Material shown:
▼

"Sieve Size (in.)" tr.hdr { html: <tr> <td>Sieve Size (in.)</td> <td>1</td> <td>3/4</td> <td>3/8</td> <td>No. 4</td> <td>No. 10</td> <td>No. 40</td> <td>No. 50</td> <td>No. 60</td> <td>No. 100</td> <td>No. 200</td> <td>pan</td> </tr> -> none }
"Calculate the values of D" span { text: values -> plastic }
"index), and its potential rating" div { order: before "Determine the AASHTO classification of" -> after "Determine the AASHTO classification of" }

▲
▼

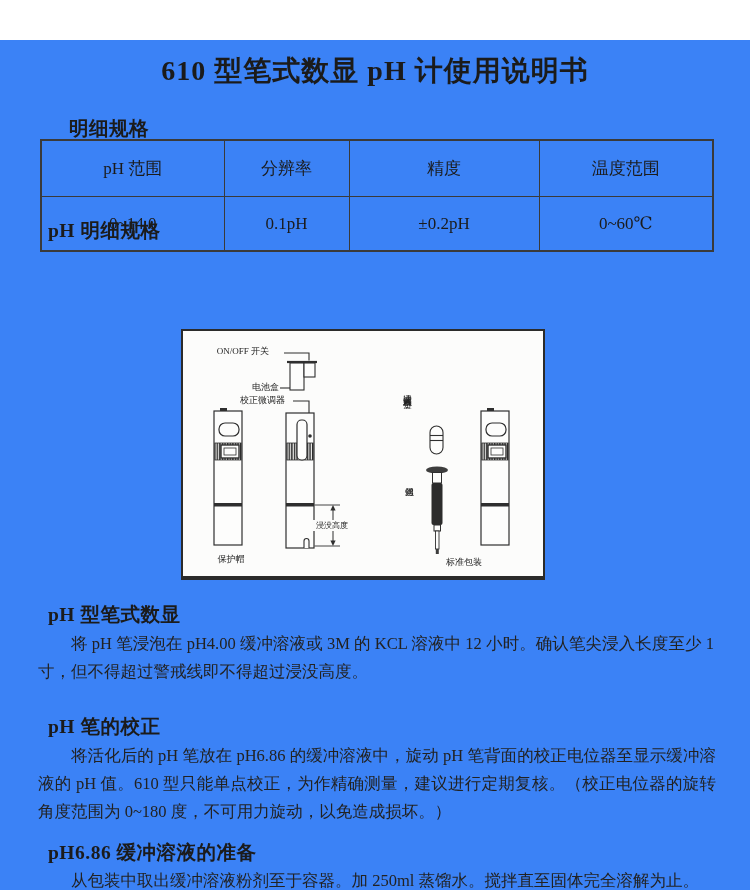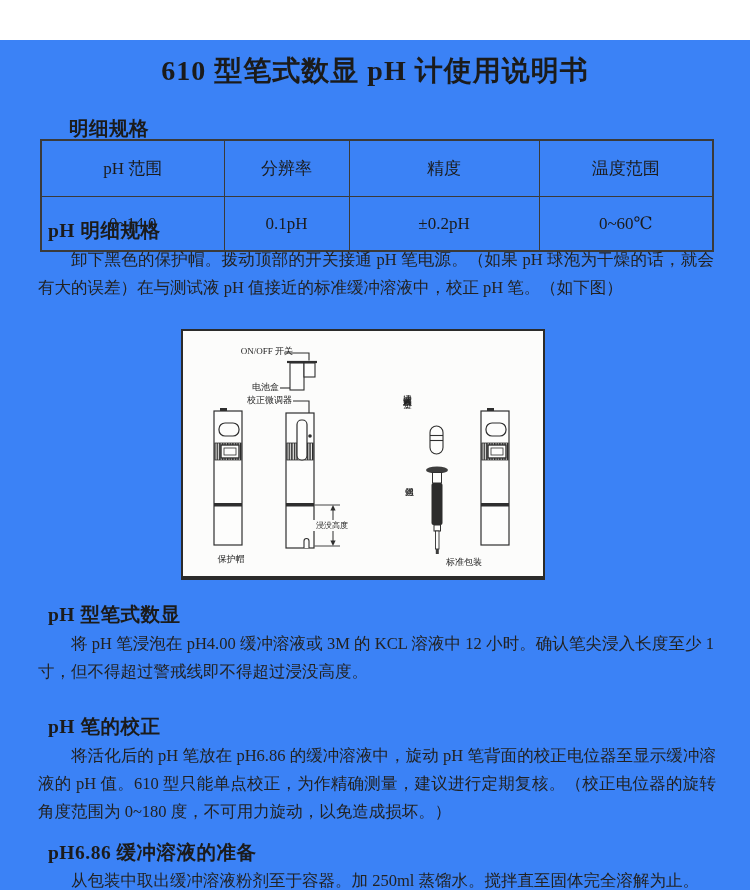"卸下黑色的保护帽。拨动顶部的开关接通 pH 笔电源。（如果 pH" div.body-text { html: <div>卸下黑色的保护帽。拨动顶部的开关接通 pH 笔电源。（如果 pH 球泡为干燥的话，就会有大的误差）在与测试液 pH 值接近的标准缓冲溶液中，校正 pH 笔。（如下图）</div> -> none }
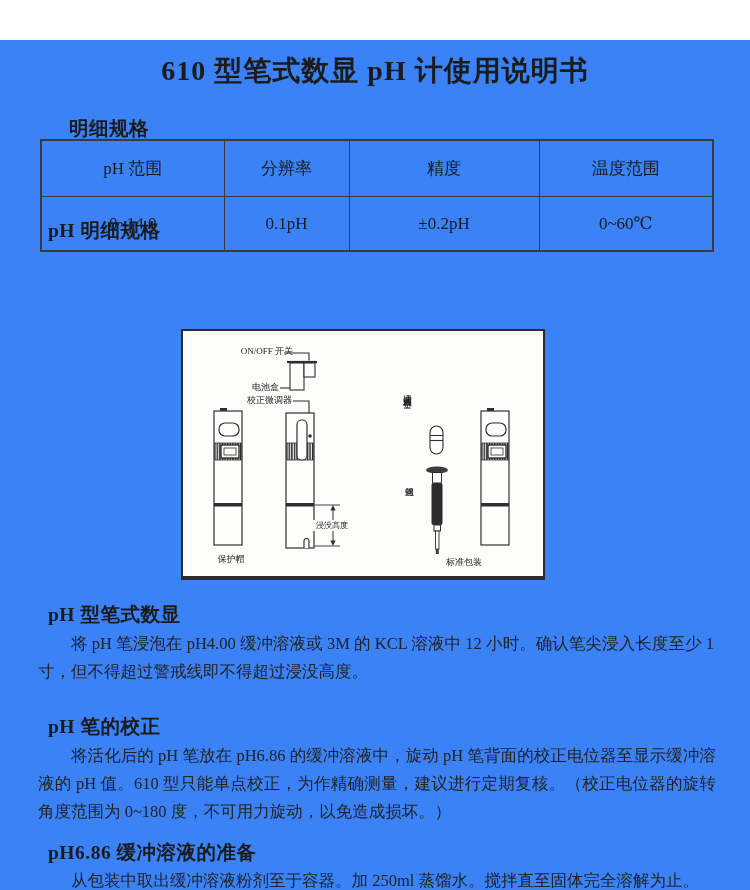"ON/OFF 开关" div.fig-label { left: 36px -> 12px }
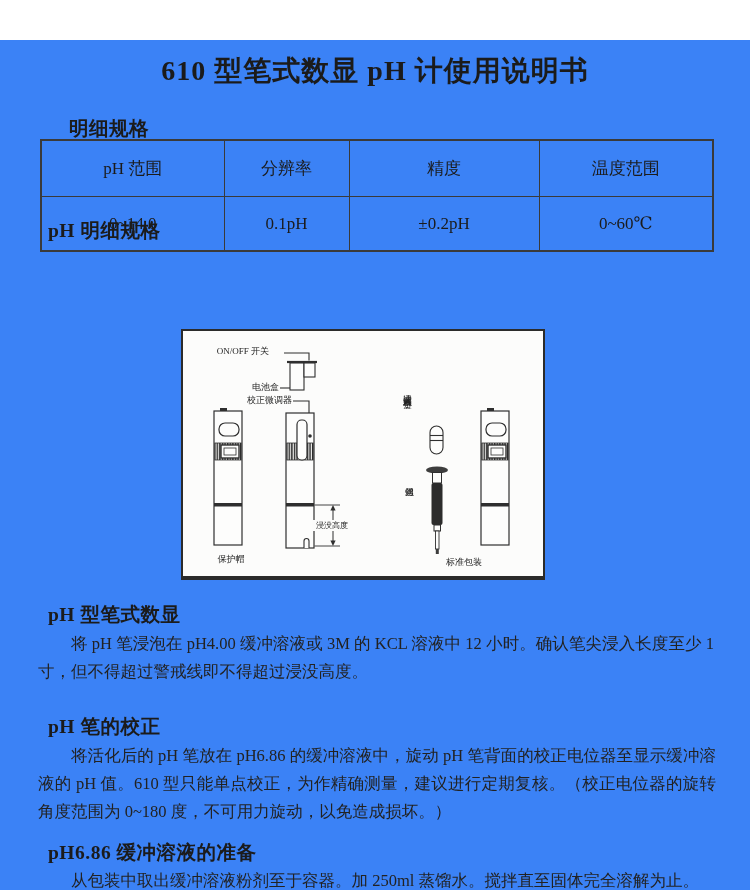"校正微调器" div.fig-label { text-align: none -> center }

▲

Exercise aim: Please reproduce, exactly as they appear above, the lines from the line containing "the values of" up to and including the line containing "and its potential".

Response box:
"Calculate the values of D" span { text: values -> plastic }
"index), and its potential rating" div { order: before "Determine the AASHTO classification of" -> after "Determine the AASHTO classification of" }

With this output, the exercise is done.